Now let us know to decide on FO or FC types of pneumatic control valves. After the development of any process or process system for the facility, hazards are identified for the operation of the developed process and these hazards are identified and analyzed by a number of tools. One of these tools is called hazards and operability analysis (HAZOP). It is best used as late as possible with a new design, in order to be as complete as possible. With an existing facility, it can be used at any time. HAZOP can also be used for analyzing operating procedures so that sources of human error can be identified. HAZOP Simulates abnormal situations by using guide words applied to parameters and operations to create deviations. Along with many other recommendations of a HAZOP report, the fail open/fail closed choice for a control valve is also made by those responsible for process safety.

Illustation-1:

In order to give you a flavor that how pneumatic control valves are specified as FO and FC, let us see the following simple examples. Specify the fail safe modes of the pneumatic control valves that are listed in the applications below. State whether a FO or FC valve should be specified for the following manipulated variables. Give reason(s) in support of your answer:

(a)    Steam pressure in a shell of shell & tube heat exchanger.
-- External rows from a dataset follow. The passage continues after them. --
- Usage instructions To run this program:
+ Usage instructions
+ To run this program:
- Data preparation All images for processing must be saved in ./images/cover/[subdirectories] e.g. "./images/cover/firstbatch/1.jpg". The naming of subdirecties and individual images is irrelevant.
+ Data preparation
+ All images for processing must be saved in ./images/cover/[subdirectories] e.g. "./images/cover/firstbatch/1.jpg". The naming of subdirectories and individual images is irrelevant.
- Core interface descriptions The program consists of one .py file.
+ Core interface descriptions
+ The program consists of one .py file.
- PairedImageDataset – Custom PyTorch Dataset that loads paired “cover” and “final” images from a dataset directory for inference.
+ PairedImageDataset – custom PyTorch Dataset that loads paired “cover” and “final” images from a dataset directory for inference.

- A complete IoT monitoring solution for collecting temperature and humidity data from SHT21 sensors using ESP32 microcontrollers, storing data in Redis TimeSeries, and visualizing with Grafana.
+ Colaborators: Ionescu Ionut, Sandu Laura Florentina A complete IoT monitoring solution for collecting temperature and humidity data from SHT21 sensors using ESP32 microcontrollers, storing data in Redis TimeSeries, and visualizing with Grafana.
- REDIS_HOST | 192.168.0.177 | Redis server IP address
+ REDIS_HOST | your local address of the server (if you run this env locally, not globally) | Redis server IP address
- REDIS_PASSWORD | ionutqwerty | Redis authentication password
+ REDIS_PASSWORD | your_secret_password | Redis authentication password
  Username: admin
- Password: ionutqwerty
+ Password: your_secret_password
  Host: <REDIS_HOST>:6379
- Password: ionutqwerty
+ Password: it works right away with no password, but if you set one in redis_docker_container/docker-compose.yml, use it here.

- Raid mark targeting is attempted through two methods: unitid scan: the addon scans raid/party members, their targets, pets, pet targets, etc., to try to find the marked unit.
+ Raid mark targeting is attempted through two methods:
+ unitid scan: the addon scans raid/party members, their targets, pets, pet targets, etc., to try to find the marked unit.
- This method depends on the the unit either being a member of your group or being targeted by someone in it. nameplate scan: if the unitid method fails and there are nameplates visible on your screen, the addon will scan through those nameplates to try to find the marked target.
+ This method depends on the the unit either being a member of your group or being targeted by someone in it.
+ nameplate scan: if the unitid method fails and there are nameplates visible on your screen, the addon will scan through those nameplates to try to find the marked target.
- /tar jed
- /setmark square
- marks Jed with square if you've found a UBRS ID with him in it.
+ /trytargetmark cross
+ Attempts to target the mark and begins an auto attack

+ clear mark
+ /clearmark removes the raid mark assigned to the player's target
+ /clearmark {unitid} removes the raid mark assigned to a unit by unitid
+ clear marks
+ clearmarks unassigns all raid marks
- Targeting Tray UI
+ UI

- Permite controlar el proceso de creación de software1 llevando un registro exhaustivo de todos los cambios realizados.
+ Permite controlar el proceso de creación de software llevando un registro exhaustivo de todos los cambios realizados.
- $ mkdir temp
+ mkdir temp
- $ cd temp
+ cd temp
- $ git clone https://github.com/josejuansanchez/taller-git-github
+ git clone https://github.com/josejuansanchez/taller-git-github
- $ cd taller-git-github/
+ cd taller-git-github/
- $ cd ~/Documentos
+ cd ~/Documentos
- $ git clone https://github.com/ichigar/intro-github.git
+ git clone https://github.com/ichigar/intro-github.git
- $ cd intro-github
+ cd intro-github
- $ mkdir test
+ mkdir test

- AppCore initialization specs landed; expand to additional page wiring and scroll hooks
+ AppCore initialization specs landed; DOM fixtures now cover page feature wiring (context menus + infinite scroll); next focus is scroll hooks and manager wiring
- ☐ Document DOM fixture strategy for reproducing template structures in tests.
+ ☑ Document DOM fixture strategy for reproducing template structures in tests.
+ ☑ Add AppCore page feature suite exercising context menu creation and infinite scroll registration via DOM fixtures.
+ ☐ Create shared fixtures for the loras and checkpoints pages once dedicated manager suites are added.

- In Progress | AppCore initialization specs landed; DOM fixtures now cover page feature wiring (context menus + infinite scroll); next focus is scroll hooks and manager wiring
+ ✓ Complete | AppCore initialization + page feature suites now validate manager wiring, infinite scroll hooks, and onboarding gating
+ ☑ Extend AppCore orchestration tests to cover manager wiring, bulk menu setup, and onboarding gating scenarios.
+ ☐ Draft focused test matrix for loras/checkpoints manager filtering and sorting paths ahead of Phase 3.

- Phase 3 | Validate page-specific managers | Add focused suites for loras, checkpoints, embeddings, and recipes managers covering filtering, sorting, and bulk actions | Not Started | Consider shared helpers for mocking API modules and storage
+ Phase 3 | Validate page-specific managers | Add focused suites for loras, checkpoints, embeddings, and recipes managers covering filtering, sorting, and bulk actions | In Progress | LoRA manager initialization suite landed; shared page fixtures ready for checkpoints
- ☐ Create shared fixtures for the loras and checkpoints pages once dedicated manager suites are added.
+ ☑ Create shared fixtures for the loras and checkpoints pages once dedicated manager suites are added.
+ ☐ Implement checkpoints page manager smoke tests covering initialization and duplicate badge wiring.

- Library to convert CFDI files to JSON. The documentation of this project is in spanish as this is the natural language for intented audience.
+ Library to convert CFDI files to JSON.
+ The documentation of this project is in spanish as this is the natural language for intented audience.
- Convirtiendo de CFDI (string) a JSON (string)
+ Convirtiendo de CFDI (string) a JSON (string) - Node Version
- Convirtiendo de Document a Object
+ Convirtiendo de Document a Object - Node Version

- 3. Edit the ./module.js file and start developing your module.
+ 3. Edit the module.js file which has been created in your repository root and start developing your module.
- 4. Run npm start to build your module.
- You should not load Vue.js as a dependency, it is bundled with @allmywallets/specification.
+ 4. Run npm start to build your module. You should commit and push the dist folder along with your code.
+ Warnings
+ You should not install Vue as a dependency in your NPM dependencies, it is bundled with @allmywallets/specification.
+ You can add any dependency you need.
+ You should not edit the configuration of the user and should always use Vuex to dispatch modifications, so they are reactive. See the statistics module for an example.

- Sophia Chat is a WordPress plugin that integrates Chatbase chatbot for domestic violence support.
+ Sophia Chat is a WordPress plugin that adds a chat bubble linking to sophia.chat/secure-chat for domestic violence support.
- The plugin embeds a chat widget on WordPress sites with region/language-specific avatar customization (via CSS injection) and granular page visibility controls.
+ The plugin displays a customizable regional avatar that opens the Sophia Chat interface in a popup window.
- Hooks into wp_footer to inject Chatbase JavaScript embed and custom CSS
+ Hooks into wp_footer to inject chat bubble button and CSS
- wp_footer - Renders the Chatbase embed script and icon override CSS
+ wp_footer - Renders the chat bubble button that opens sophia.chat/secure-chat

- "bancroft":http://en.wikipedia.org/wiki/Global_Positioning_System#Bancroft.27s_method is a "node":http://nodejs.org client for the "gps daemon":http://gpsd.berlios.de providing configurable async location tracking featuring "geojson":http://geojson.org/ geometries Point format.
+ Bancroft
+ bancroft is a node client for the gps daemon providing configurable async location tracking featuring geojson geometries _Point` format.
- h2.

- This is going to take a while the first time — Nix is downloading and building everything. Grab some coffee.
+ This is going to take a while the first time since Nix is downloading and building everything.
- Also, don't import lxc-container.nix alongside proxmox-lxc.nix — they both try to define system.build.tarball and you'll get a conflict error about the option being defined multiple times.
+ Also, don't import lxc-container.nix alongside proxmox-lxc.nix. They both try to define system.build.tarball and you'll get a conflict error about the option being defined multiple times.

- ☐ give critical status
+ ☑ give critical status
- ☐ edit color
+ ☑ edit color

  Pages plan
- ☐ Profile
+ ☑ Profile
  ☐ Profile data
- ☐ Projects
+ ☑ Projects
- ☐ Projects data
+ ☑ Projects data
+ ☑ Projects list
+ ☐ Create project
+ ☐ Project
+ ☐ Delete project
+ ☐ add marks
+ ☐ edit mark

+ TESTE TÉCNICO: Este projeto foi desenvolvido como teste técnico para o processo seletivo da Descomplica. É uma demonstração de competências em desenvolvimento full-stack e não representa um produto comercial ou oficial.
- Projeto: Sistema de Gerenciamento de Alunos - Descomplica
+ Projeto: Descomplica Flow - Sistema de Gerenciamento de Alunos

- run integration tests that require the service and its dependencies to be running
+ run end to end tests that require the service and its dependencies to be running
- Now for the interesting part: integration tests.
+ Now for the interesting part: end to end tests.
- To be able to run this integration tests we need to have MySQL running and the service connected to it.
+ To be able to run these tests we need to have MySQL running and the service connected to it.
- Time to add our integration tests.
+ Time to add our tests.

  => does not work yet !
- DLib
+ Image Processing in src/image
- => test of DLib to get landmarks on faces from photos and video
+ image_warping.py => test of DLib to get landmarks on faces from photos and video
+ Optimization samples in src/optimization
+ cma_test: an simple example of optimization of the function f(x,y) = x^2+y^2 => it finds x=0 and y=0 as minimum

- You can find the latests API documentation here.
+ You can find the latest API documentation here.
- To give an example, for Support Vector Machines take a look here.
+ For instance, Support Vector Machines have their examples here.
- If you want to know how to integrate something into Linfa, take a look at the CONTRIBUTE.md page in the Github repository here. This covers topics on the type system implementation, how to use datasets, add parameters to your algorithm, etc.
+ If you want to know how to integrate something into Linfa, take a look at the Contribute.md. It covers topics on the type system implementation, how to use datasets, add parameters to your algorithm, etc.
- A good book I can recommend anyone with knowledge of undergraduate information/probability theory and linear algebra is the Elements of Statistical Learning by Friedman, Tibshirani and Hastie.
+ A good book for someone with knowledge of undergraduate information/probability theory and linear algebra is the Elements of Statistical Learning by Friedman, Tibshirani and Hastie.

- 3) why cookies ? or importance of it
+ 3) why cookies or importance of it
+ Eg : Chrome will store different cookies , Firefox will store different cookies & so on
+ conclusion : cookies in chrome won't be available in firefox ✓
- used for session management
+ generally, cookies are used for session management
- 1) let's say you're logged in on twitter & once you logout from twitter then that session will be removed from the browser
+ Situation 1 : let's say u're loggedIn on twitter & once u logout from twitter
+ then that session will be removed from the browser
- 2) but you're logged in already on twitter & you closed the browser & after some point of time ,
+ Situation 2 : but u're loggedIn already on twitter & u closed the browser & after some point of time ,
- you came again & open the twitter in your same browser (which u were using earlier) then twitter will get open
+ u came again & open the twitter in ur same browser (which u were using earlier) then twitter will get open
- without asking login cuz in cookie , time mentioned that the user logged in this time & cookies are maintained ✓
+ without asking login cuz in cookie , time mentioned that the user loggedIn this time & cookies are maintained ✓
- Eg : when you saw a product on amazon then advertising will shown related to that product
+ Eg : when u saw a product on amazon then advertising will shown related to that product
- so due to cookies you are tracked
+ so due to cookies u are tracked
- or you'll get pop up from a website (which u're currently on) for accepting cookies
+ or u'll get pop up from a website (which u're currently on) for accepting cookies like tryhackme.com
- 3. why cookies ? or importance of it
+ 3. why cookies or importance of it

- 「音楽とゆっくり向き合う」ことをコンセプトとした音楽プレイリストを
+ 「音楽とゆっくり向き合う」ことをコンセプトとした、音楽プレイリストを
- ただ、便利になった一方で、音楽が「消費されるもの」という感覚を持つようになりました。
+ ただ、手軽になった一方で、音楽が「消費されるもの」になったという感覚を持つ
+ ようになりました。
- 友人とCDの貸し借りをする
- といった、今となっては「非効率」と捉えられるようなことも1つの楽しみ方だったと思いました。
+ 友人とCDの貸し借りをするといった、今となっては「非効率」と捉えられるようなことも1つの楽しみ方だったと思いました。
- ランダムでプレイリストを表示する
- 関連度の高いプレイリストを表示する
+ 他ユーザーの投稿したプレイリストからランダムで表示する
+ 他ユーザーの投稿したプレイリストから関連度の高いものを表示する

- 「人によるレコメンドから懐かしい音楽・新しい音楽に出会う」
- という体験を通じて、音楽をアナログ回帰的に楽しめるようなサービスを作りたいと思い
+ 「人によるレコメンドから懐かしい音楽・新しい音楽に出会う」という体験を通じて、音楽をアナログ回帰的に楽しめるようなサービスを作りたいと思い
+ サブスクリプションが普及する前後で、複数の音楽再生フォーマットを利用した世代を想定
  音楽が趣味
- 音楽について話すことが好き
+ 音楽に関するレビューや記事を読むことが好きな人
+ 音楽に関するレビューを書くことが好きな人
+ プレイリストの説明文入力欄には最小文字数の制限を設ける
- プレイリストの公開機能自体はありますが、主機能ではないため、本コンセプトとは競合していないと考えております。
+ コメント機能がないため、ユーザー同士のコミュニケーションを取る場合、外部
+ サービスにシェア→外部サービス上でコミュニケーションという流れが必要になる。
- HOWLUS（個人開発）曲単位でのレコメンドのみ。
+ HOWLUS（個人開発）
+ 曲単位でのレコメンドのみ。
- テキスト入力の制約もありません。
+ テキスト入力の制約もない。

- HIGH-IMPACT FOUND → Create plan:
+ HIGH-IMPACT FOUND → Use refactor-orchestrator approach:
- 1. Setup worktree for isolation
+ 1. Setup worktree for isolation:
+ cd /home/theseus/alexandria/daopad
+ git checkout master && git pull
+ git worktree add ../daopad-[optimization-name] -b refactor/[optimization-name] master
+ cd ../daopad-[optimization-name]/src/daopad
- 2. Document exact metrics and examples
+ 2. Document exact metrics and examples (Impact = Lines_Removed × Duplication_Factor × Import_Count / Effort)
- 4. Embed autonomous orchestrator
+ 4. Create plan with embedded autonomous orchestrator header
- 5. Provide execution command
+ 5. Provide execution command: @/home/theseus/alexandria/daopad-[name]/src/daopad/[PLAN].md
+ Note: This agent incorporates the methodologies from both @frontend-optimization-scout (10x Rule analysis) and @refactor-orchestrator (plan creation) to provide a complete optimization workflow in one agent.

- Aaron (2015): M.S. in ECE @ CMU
(b)    Flow of effluent from a wastewater treatment plant hold-up tank into a sea.

(c)    Flow rate of reactants into a polymerization reactor.

(d)    Flow of cooling water to a reflux condenser of a distillation column.

Solution:

(a)    FC, to make sure that a shell steam pressure transmitter failure (or fail low) or power failure to the solenoid valve or instrument air supply failure, will not cause the over-pressurization & over-heat of the shell of the heat exchanger.

(b)    FC, to make sure that a level transmitter failure (or fail high) or power failure to the solenoid valve or instrument air supply failure, will not cause excessive and perhaps untreated waste from entering the sea.

(c)    FC, to make sure that a reactor level transmitter failure (or fail low) or reactor pressure transmitter failure (or fail low), or power failure to the solenoid valve or instrument air supply failure, will not cause the reactor to be flooded with excessive reactants.

(d)    FO, to make sure that a top plate pressure transmitter failure (or fail high in case of non-vacuum distillation) or power failure to the solenoid valve or instrument air supply failure, will not cause the over-pressurization of the distillation column.